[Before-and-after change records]
━━━━━━
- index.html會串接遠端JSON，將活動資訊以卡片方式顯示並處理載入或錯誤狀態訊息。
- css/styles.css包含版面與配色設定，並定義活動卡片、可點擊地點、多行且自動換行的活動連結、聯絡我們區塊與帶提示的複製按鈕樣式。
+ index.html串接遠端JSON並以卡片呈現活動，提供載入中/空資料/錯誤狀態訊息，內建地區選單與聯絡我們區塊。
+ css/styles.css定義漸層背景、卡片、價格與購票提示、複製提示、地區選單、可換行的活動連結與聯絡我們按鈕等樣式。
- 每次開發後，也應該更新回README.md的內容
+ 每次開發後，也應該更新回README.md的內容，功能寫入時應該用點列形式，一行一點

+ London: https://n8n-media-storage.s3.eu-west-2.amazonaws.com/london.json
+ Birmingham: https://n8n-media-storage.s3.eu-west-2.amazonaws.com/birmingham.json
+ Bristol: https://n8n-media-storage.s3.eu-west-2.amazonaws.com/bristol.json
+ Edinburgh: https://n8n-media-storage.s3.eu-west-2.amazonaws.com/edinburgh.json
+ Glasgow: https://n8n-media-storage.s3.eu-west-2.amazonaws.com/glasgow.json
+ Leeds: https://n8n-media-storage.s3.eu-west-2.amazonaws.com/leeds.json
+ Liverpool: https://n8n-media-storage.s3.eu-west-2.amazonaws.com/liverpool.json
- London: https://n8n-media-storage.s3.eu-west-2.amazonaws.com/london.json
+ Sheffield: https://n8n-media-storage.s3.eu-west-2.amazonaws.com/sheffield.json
━━━━━━
*TASK REQUIREMENTS*: Wherever the word "也應該更新回README" appears in the records above, copy that line.

*SOLUTION TO THIS PROBLEM*:
- 每次開發後，也應該更新回README.md的內容
+ 每次開發後，也應該更新回README.md的內容，功能寫入時應該用點列形式，一行一點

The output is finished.